- _What is expected_:
Copy every entry exactly, but skip the pictures.

- _Exercise materials_:
========

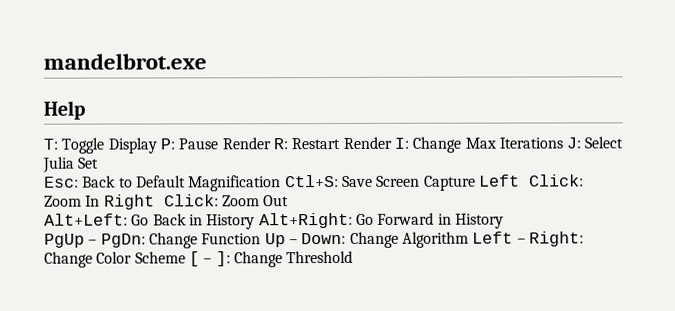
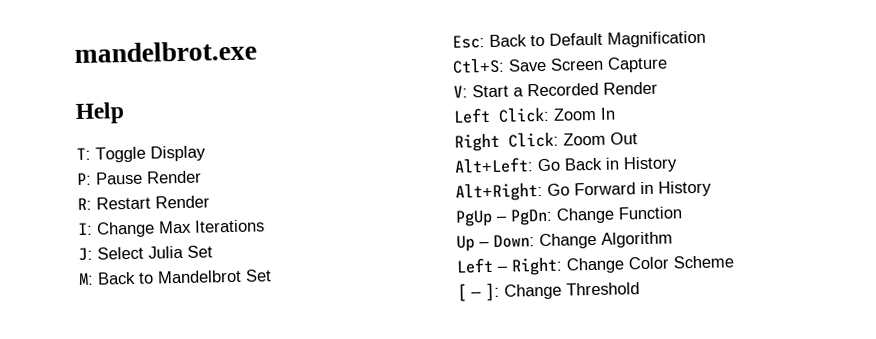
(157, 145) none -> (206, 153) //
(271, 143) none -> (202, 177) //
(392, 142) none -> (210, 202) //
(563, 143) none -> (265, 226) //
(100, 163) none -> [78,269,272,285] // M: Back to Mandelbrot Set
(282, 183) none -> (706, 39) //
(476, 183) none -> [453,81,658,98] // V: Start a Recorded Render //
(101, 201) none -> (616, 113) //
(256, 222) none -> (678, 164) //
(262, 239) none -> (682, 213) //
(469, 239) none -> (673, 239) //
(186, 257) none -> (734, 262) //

========

- _Output for this exercise_:
(157, 145) none -> (206, 153) //
(271, 143) none -> (202, 177) //
(392, 142) none -> (210, 202) //
(563, 143) none -> (265, 226) //
(100, 163) none -> [78,269,272,285] // M: Back to Mandelbrot Set
(282, 183) none -> (706, 39) //
(476, 183) none -> [453,81,658,98] // V: Start a Recorded Render //
(101, 201) none -> (616, 113) //
(256, 222) none -> (678, 164) //
(262, 239) none -> (682, 213) //
(469, 239) none -> (673, 239) //
(186, 257) none -> (734, 262) //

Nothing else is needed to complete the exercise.